» WHAT YOU NEED TO DO:
The entries need to be copied exactly as they stand, images left out.

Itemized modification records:
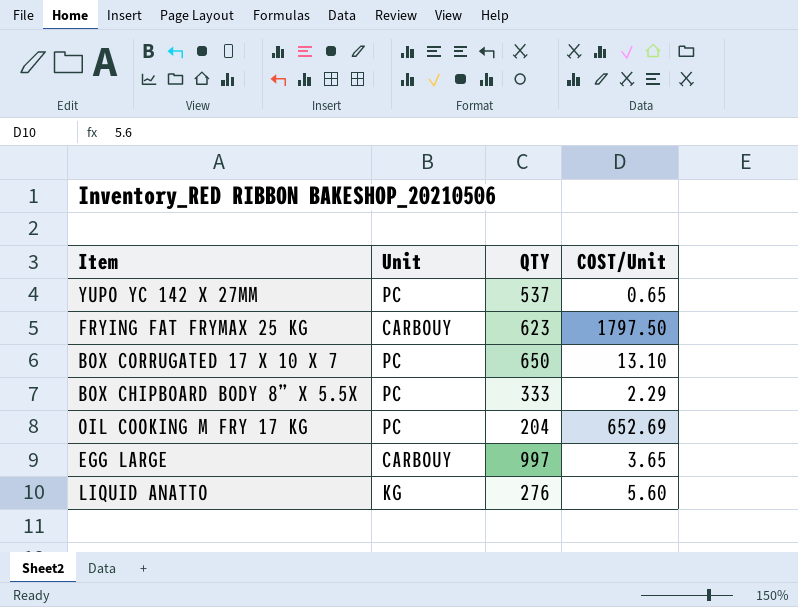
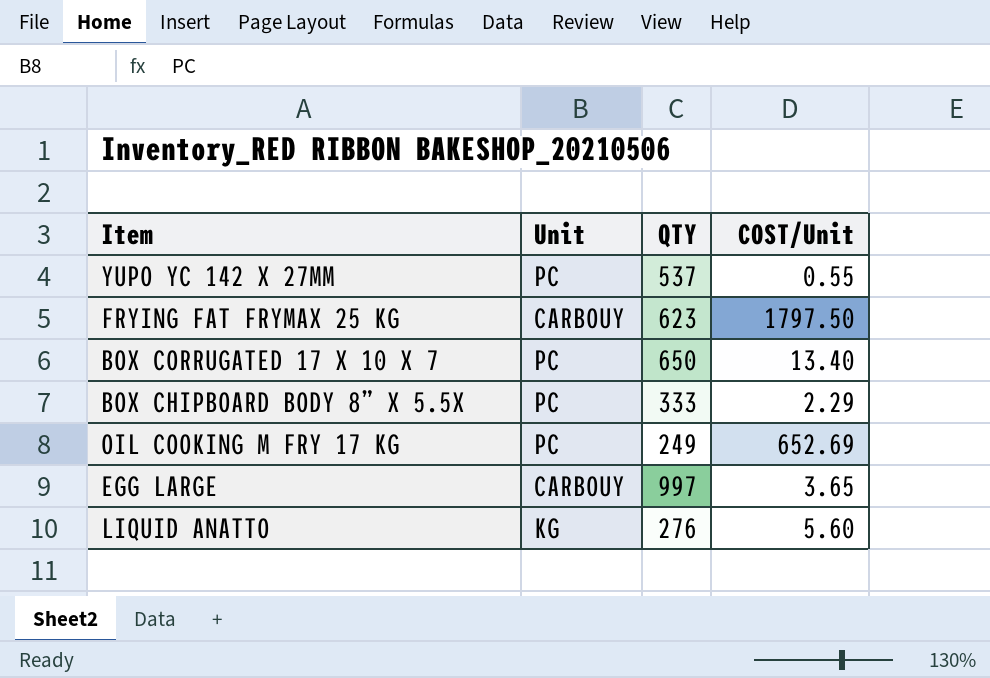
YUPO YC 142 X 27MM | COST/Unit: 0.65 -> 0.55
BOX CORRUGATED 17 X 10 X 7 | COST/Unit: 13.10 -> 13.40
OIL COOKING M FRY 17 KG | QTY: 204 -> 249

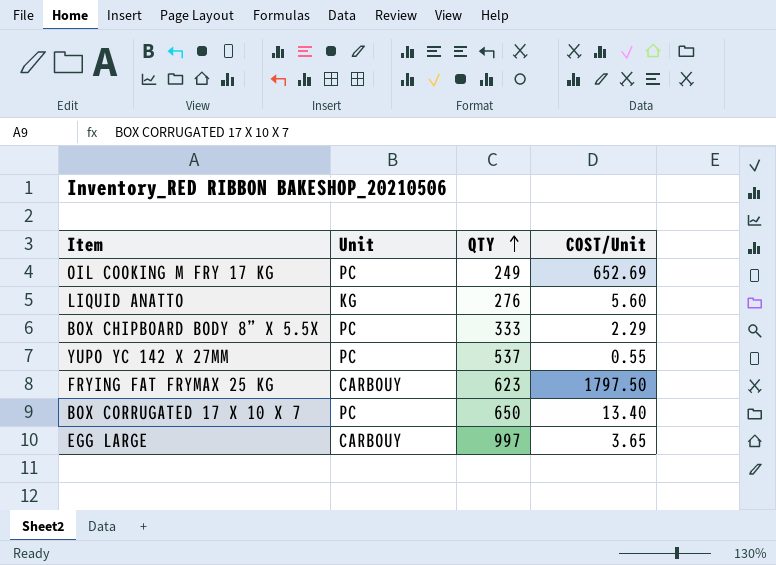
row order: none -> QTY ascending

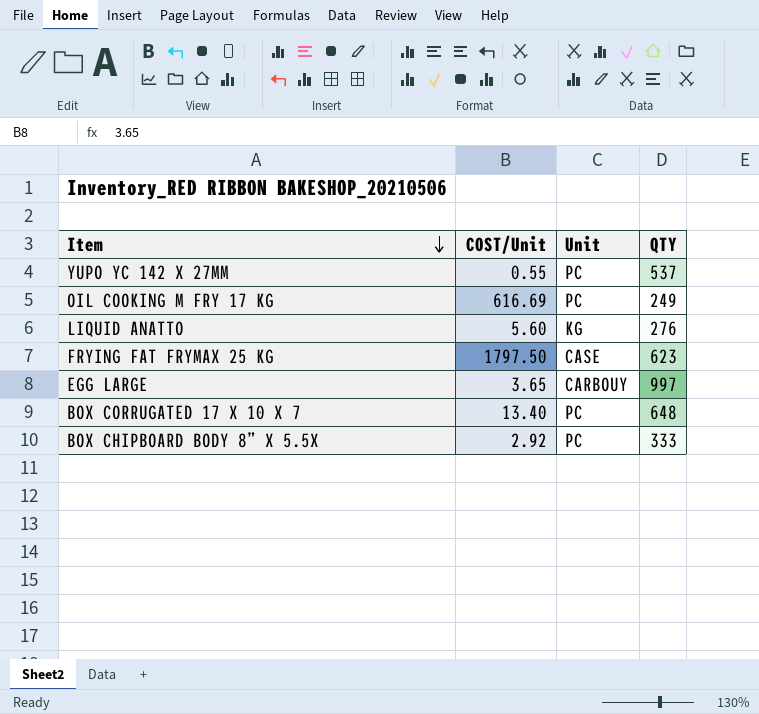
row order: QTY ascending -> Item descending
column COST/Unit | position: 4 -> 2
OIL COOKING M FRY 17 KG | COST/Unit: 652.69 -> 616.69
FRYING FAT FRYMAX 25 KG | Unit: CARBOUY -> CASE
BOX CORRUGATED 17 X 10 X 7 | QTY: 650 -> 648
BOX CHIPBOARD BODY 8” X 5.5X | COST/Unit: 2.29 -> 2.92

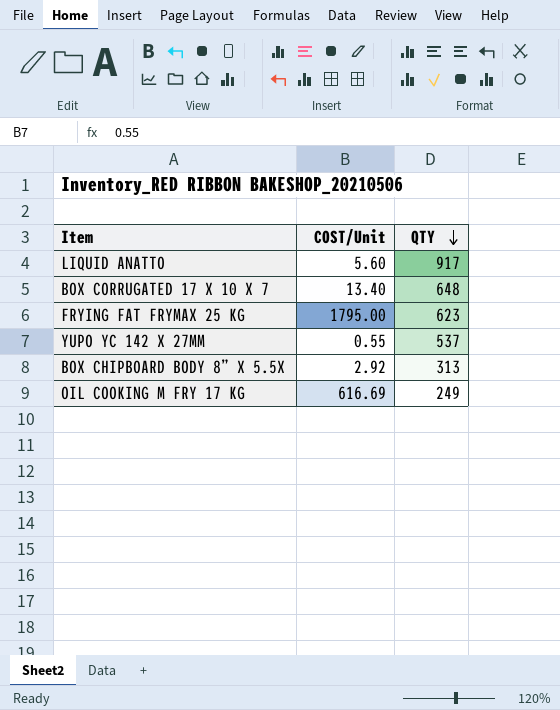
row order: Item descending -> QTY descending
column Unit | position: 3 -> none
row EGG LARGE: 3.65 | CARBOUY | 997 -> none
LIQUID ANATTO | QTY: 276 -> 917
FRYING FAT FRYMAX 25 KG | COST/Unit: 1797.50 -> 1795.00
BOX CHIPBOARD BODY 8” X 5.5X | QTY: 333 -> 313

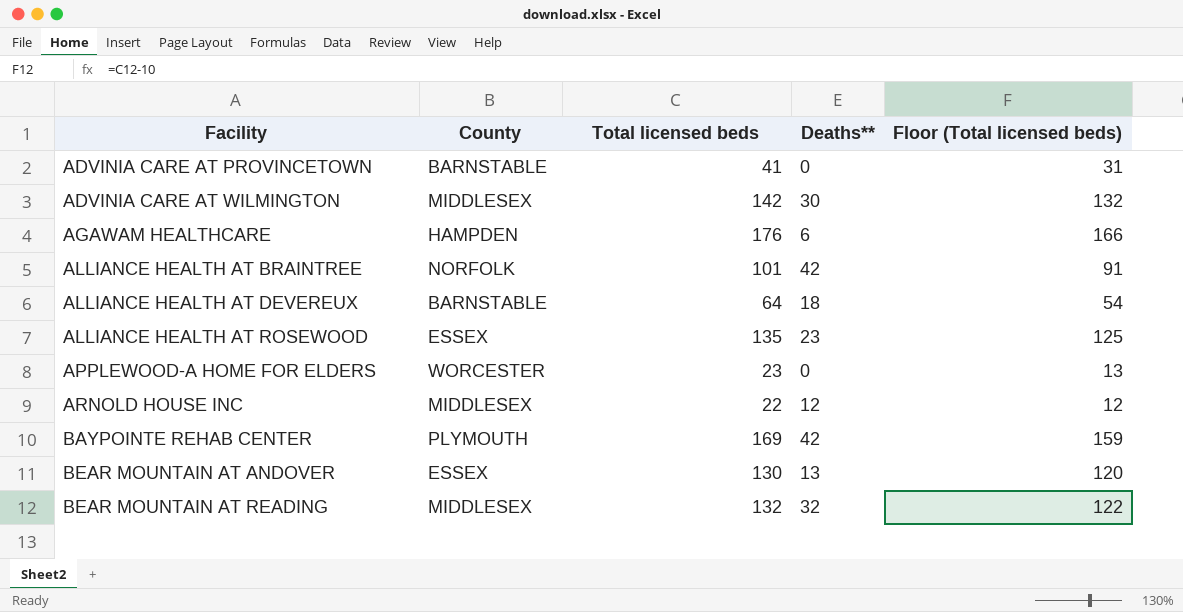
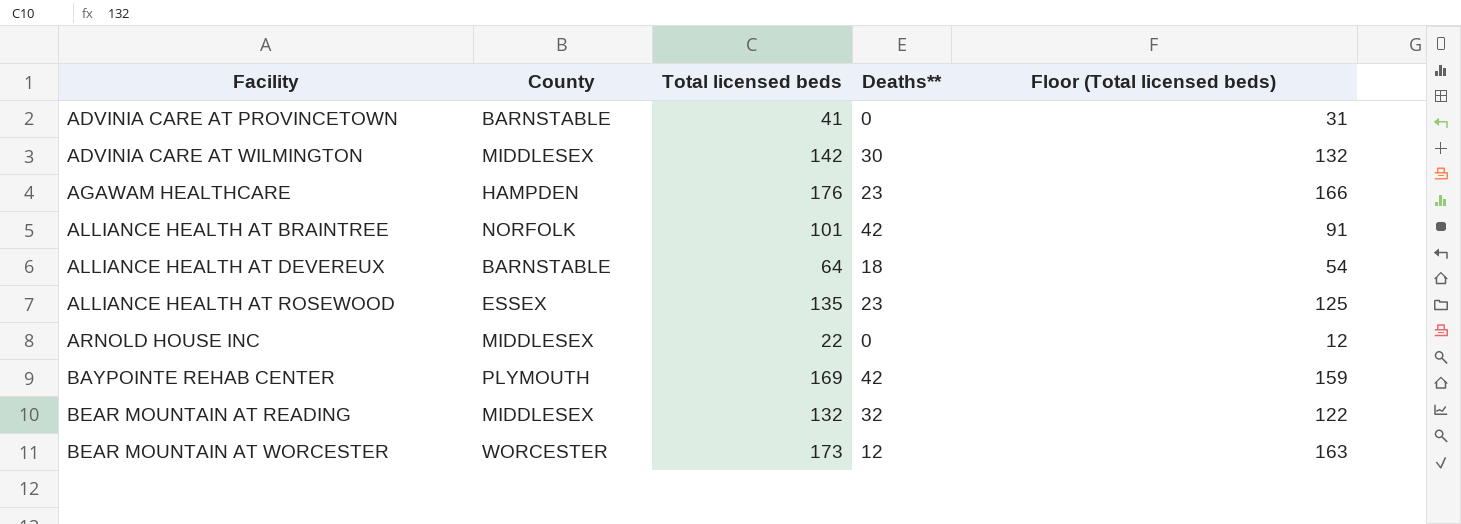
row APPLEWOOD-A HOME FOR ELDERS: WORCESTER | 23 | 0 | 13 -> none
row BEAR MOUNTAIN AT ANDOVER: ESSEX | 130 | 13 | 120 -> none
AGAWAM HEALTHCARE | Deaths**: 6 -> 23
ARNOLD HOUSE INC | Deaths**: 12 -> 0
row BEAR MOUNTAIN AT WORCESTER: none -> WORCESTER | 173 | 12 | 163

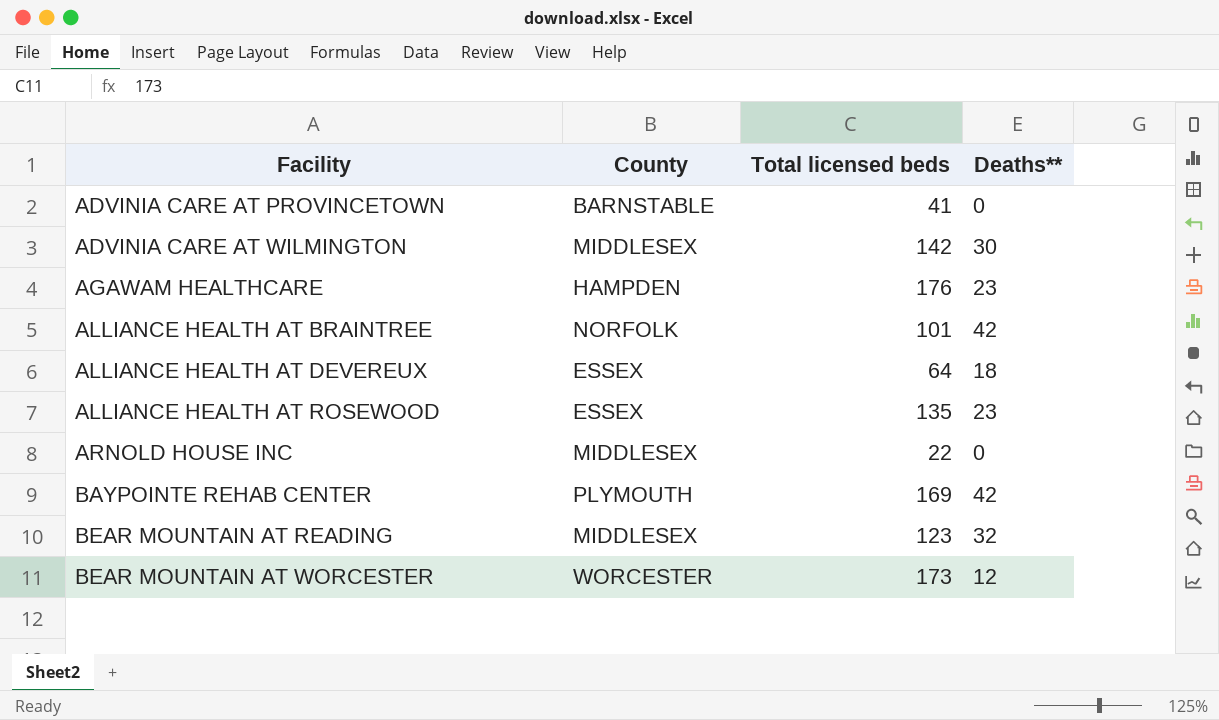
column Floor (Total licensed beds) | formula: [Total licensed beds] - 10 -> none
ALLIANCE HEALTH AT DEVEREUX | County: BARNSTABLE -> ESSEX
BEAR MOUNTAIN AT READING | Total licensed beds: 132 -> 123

» TASK ANSWER:
YUPO YC 142 X 27MM | COST/Unit: 0.65 -> 0.55
BOX CORRUGATED 17 X 10 X 7 | COST/Unit: 13.10 -> 13.40
OIL COOKING M FRY 17 KG | QTY: 204 -> 249

row order: none -> QTY ascending

row order: QTY ascending -> Item descending
column COST/Unit | position: 4 -> 2
OIL COOKING M FRY 17 KG | COST/Unit: 652.69 -> 616.69
FRYING FAT FRYMAX 25 KG | Unit: CARBOUY -> CASE
BOX CORRUGATED 17 X 10 X 7 | QTY: 650 -> 648
BOX CHIPBOARD BODY 8” X 5.5X | COST/Unit: 2.29 -> 2.92

row order: Item descending -> QTY descending
column Unit | position: 3 -> none
row EGG LARGE: 3.65 | CARBOUY | 997 -> none
LIQUID ANATTO | QTY: 276 -> 917
FRYING FAT FRYMAX 25 KG | COST/Unit: 1797.50 -> 1795.00
BOX CHIPBOARD BODY 8” X 5.5X | QTY: 333 -> 313

row APPLEWOOD-A HOME FOR ELDERS: WORCESTER | 23 | 0 | 13 -> none
row BEAR MOUNTAIN AT ANDOVER: ESSEX | 130 | 13 | 120 -> none
AGAWAM HEALTHCARE | Deaths**: 6 -> 23
ARNOLD HOUSE INC | Deaths**: 12 -> 0
row BEAR MOUNTAIN AT WORCESTER: none -> WORCESTER | 173 | 12 | 163

column Floor (Total licensed beds) | formula: [Total licensed beds] - 10 -> none
ALLIANCE HEALTH AT DEVEREUX | County: BARNSTABLE -> ESSEX
BEAR MOUNTAIN AT READING | Total licensed beds: 132 -> 123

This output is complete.